For too many people, President Donald J. Trump's racism is not a deal-breaker when it comes to supporting him.
Under Armour CEO Kevin Plank is but one high-profile example of this phenomenon. Mr. Plank joined Mr. Trump's business advisory board and praised him in February, stating, "To have such a pro-business president is something that is a real asset for the country."
As someone who grew up in Harford County, I'm familiar with Mr. Plank's position. Many of my family members here expressed the same sentiment when explaining to me why they support Mr. Trump.
However, Mr. Trump has repeatedly exhibited a trait that is definitely not an asset for our country: blatant racism. The first New York Times article that ever featured Mr. Trump's name on the first page was headlined "Major Landlord Accused of Antiblack Bias." The article, which was published in 1973, was about how the U.S. Department of Justice was suing Trump Management Corporation for allegedly discriminating against black people in its rental practices.
Decades later, Mr. Trump's racist acts continue to be well-publicized and galling in their forthrightness.
Remember how he spent five years leading the racist birther movement against President Barack Obama, questioning the citizenship of America's first black president without any evidence? And that was just the beginning of his more recent bigoted tirades.
At the launch of his presidential campaign, Mr. Trump referred to Mexican immigrants as rapists. Later on, he proposed to ban Muslims from entering the United States; he used Nixonian dog whistles of "law and order" to rally his base; he repeatedly encouraged his supporters to beat up anti-racist protesters; and he declined to condemn David Duke and the Ku Klux Klan in an interview.
These things happened before Mr. Trump was elected president. My family knew about many of them, as Mr. Plank most likely did.
Yet, for some of my family and evidently for Mr. Plank, Mr. Trump's lengthy record of racism could be conveniently ignored if it meant better economic opportunities for themselves.
Perhaps Mr. Plank is now having second thoughts, as I hope others who supported Mr. Trump in any way are. On Monday, Mr. Plank resigned from Mr. Trump's manufacturing advisory board. This occurred two days after Mr. Trump failed to specifically condemn white supremacists after they rallied in Charlottesville, Va., where one of them killed a civilian and injured 19 others who were counter-protesting.
However, Mr. Plank's resignation statement fails to mention Mr. Trump's racist actions or what happened in Charlottesville. Instead, Mr. Plank says he is "appreciative of the opportunity to have served" and makes a vague reference about how sports promote "unity, diversity and inclusion." He also says Under Armour "engages in innovation and sports, not politics."
The notion that Under Armour does not engage in politics is absurd. Mr. Plank took on a public role advising Mr. Trump and praised him, despite the president's racist actions and policies. Furthermore, in an official company statement in February defending Mr. Plank's praise, Under Armour expressed support for tax reform (a term which here means "corporate tax cuts") under the Trump administration. This is politics, plain and simple, and Mr. Plank should be honest about it.
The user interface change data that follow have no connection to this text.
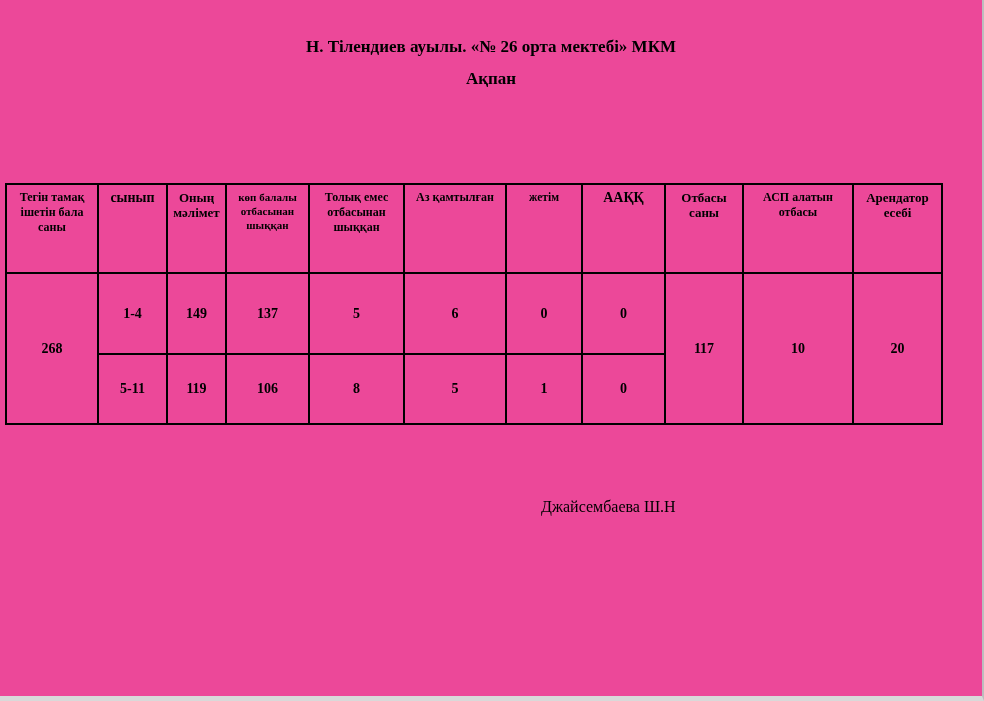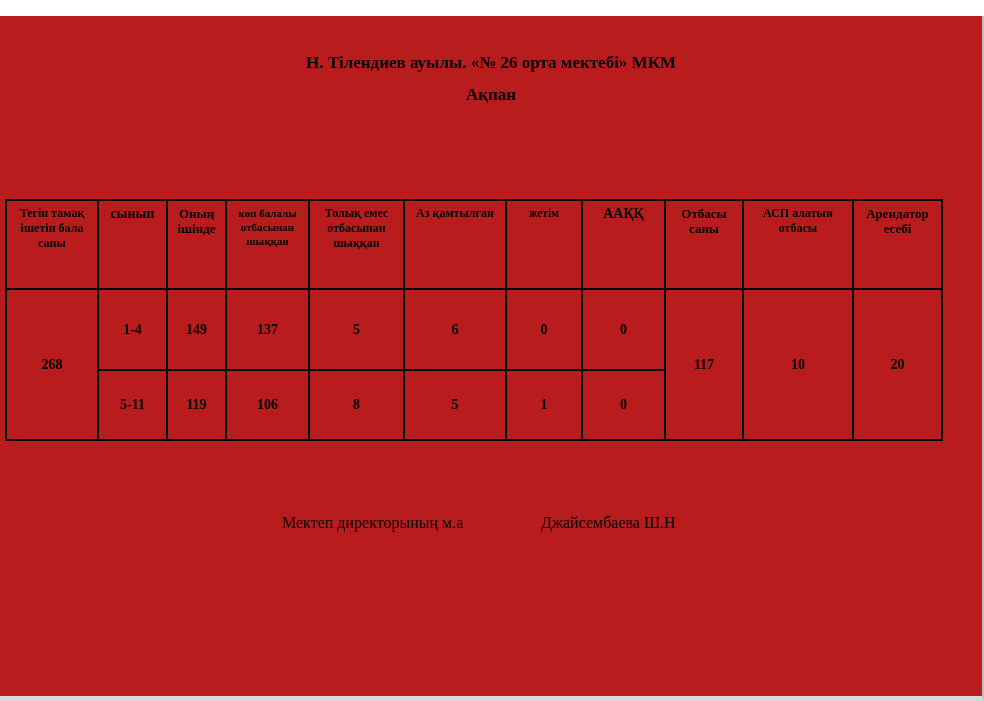--- a/index.html
+++ b/index.html
@@ -19,10 +19,9 @@
     position: absolute;
     inset: 0;
     box-sizing: border-box;
-    background: #b91c1c;
+    background: #ec4899;
     border-right: 2px solid #bdbdbd;
     border-bottom: 5px solid #d9d9d9;
-    margin-top: 16px;
   }
   .titles {
     padding-top: 38px;

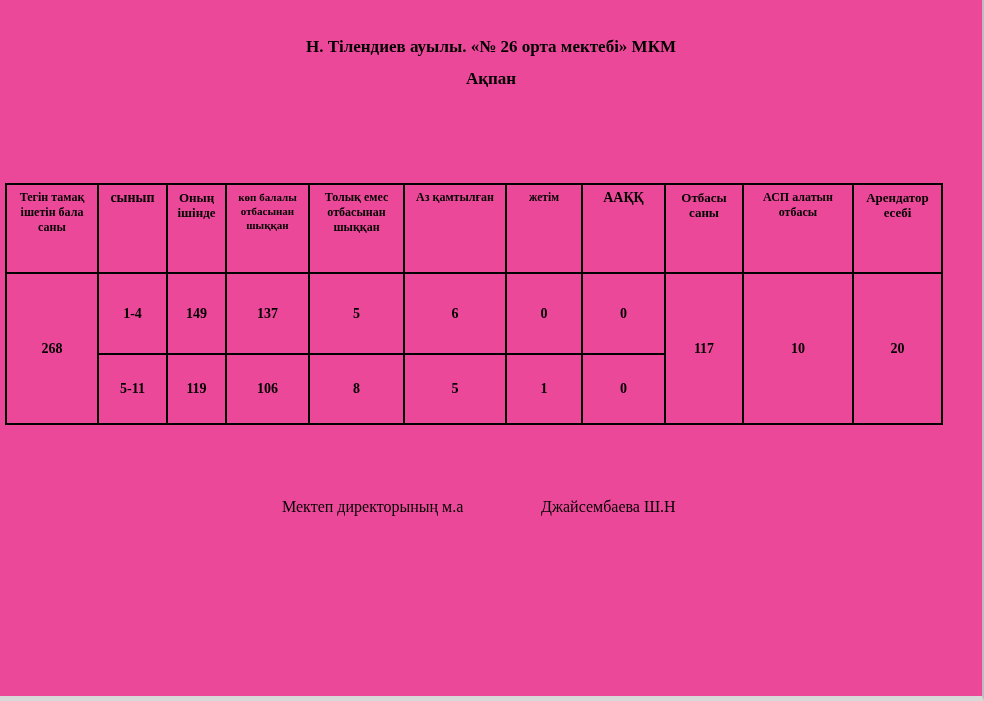--- a/index.html
+++ b/index.html
@@ -111,7 +111,7 @@
       <tr>
         <th>Тегін тамақ ішетін бала саны</th>
         <th>сынып</th>
-        <th>Оның ішінде</th>
+        <th>Оның мәлімет</th>
         <th>көп балалы отбасынан шыққан</th>
         <th>Толық емес отбасынан шыққан</th>
         <th>Аз қамтылған</th>

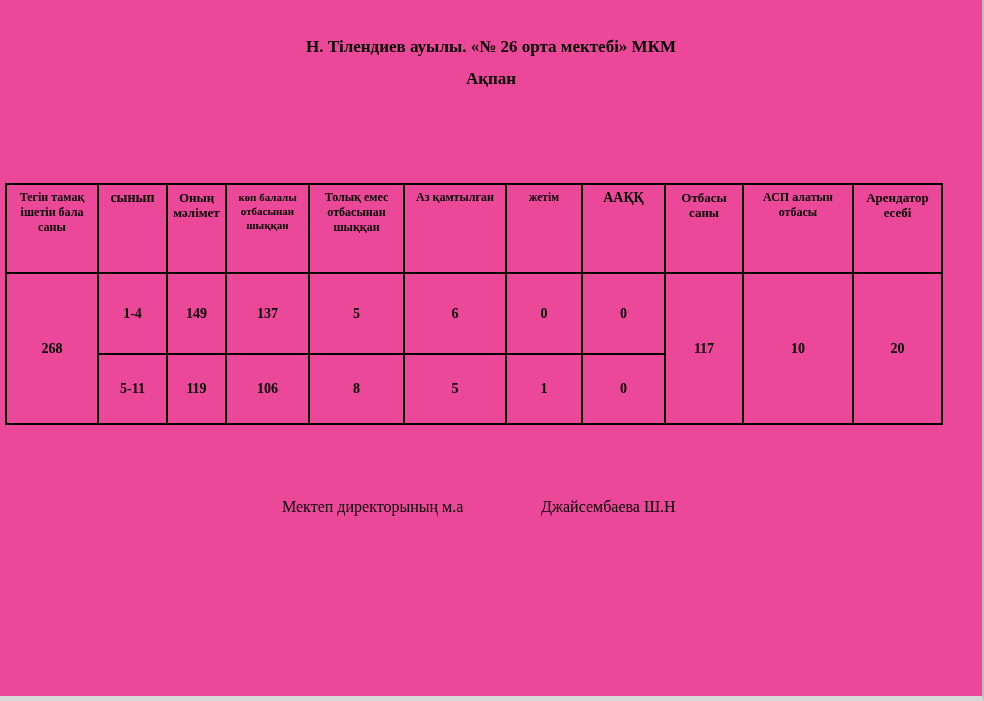--- a/index.html
+++ b/index.html
@@ -149,7 +149,6 @@
   </table>
 
   <div class="footer">
-    <span class="sig-role">Мектеп директорының м.а</span>
     <span class="sig-name">Джайсембаева Ш.Н</span>
   </div>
So, as a person in a position of power who engages in politics, how is Mr. Plank's failure to condemn white supremacy any different from Mr. Trump's failure to do the same?
On a moral level, there is none. In his Nobel Prize speech, Holocaust survivor Elie Wiesel famously said, "Silence encourages the tormentor, never the tormented."
Mr. Plank's silence on the issues that matter makes his resignation appear more like an act of cowardice than of courage. As someone who helped give Mr. Trump credibility, Mr. Plank needs to forcefully condemn the president and make clear that the pursuit of narrow economic interests is no justification for supporting a racist man promoting racist policies.
The emboldening of white supremacists and Nazis in our nation demonstrates just one of the many dangers that emerge when we give racists extreme political power. In light of this danger, it is not too late for Mr. Plank and others who think like him to change and choose to speak out against Mr. Trump and his racism.
In the future, these people must never again prize the promise of economic growth over the basic human dignity of our fellow Americans.